The influential magazine Foreign Policy published an article at the end of 2018 entitled
A grim outlook for the British education sector at the start of the year has only got worse as the nation prepares for a “No Deal Brexit” and a long period of uncertainty around UK trade and immigration policies.
A joint letter sent by the heads of 150 UK universities to British Members of Parliament called a No Deal Brexit one of the “biggest threats ever” to British universities. The letter stated “vital research links will be compromised, from new cancer treatments to technologies combating climate change. The valuable exchange of students, staff and knowledge would be seriously damaged.”
British universities are now warning that international students, worth £26bn to the UK economy, will opt for countries such as the US, Canada and Australia instead. Already Australia has moved ahead of the UK as the second biggest destination for overseas students.

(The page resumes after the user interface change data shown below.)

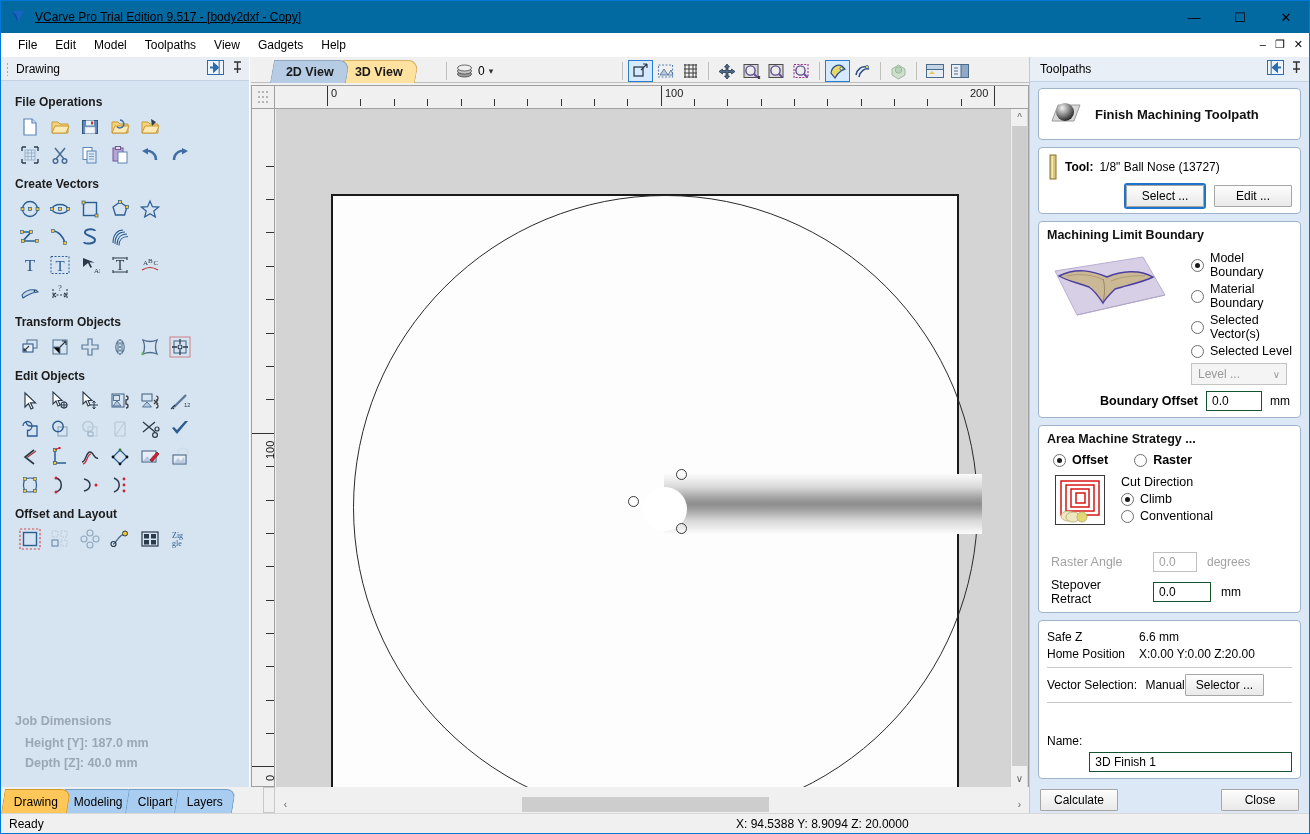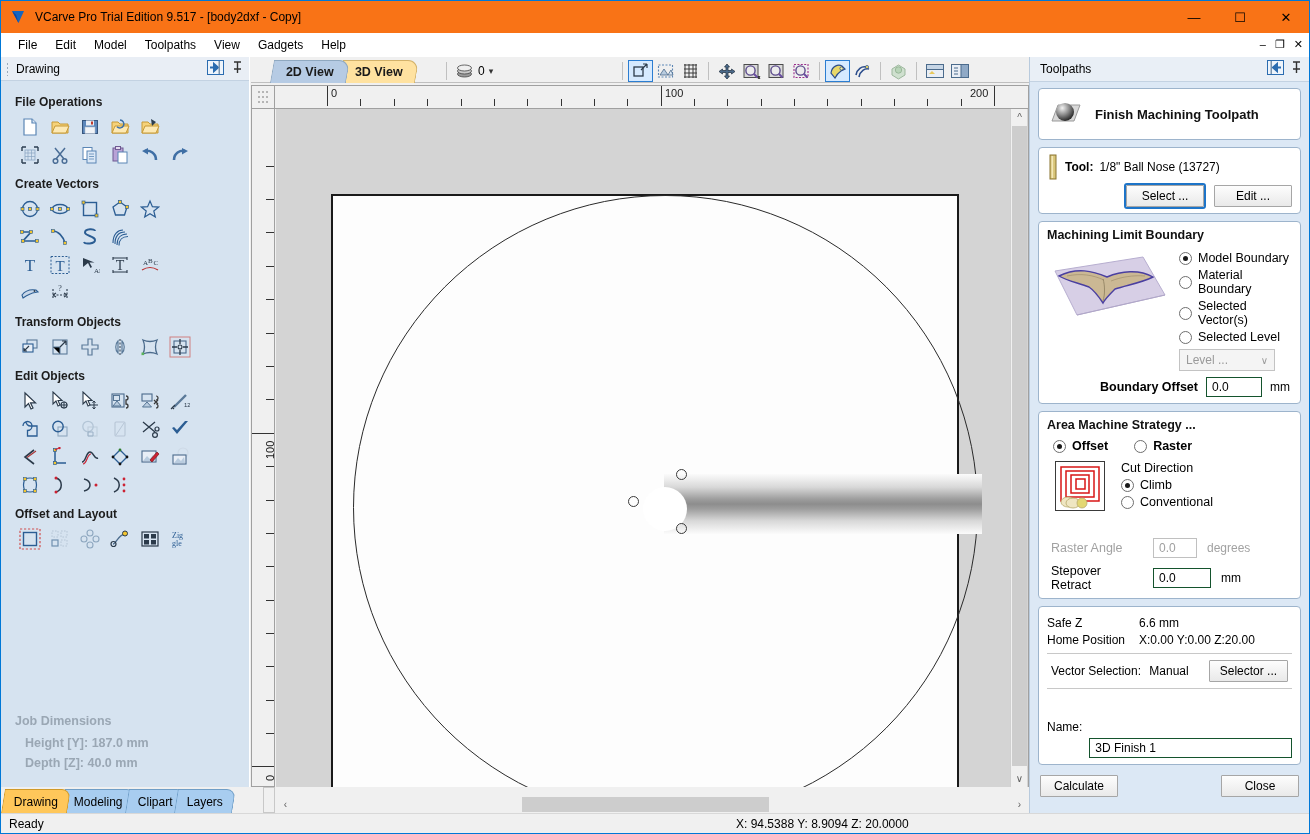"VCarve Pro Trial Edition 9.517" .titlebar { background: #f97316 -> #0369a1; text-decoration: none -> underline }
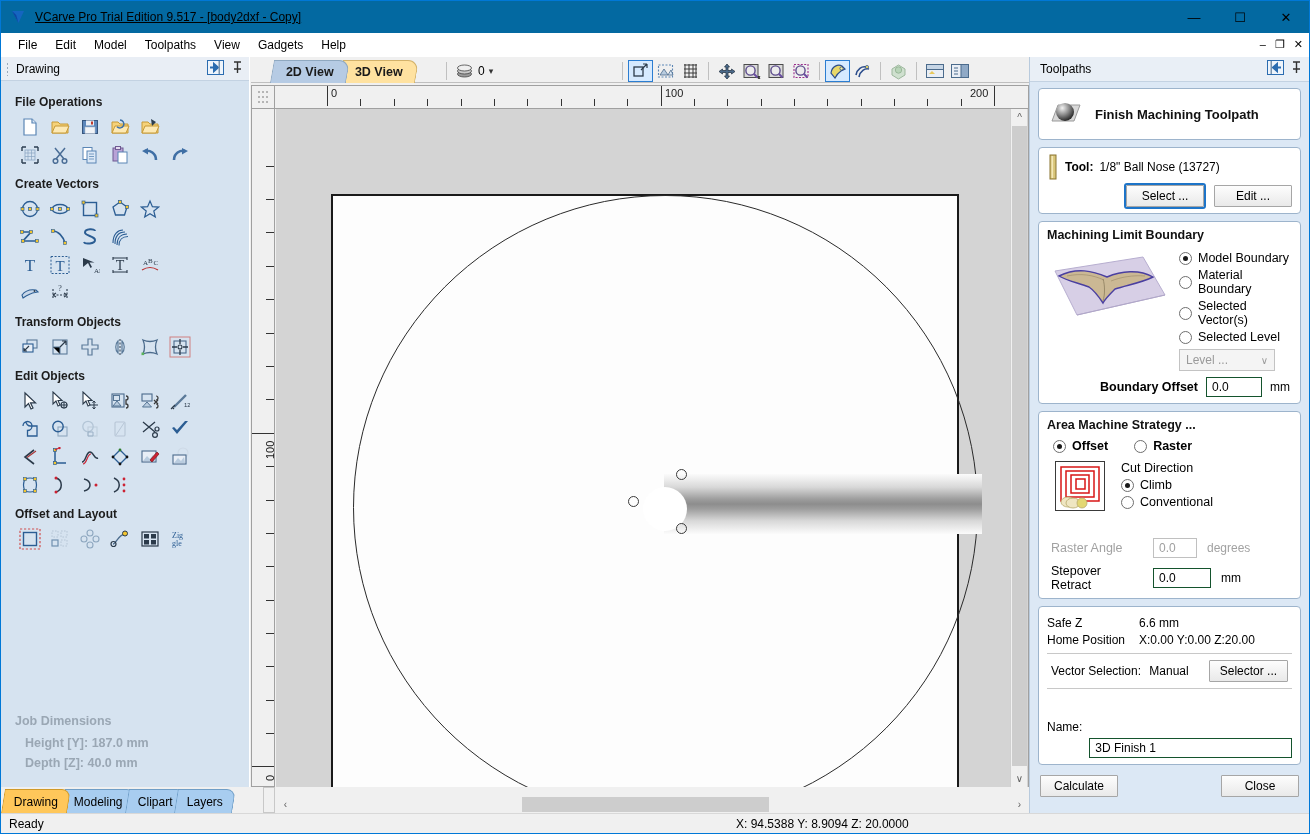"Model Boundary" div { gap: 6px -> 18px }
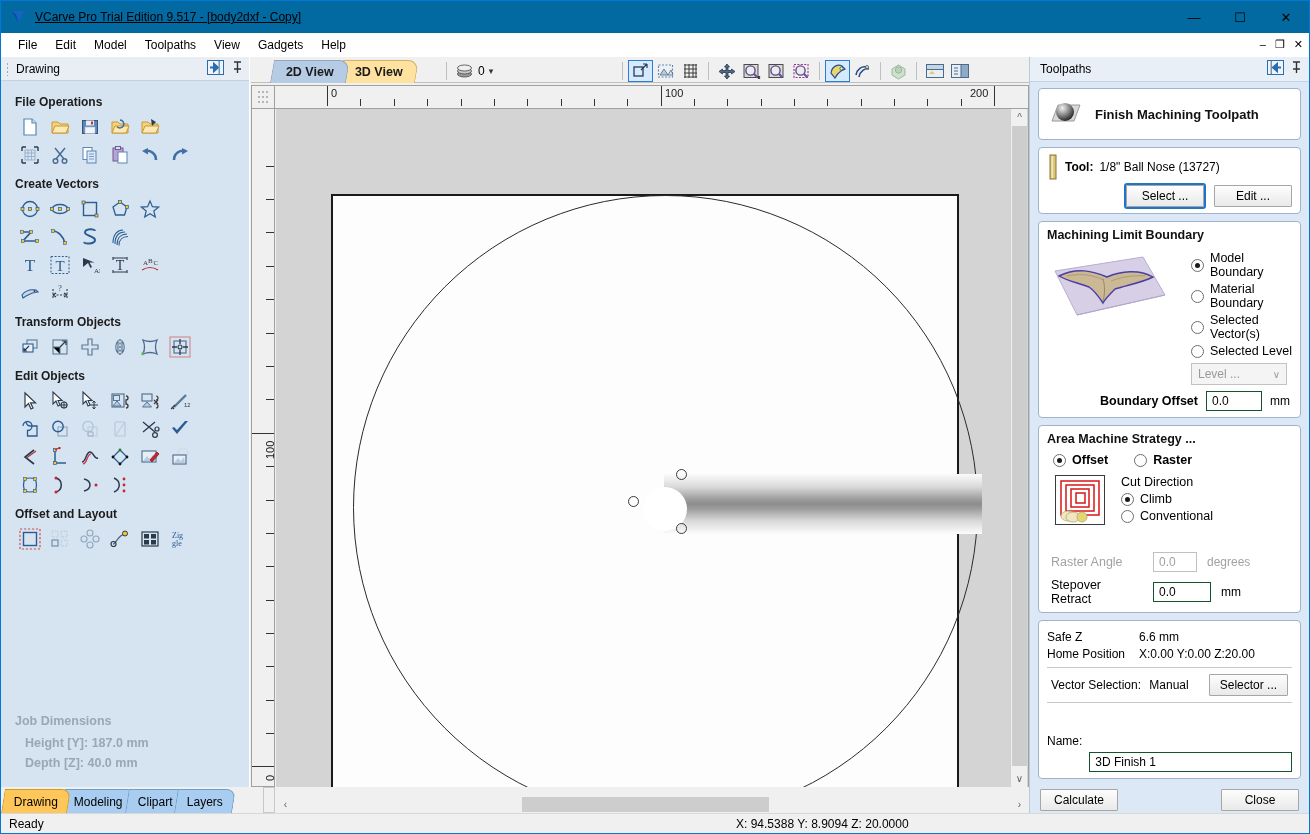"Vector Selection: Manual" div { gap: 20px -> none; justify-content: center -> flex-start }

However, in a time of crisis for UK universities, opportunities could open up for African higher education institutions. While political developments like Brexit are putting up increased barriers to free global movement, the demand for international education and experience has never been higher.
A British Education in Africa
Since 2002 Rushmore Business School in Mauritius has offered British education in association with British universities from its base in Mauritius. The idea of a winning a British degree without the high cost of relocating and living in the UK proved popular with Mauritian students. Rushmore now offers over 60 programmes in collaboration with UK institutions, some up to PhD level.
Dr Essoo announced plans to open new international Rushmore campus in East Africa and Europe.
Both moves would represent a significant reversal of the current trend in Mauritian education of attempting to build the country as an education hub and attract students from Africa and India to study on the island.
Future of Pan-African Education
A Mauritian higher education institution moving into East Africa could be a significant moment in the development of Pan-African internationalist education.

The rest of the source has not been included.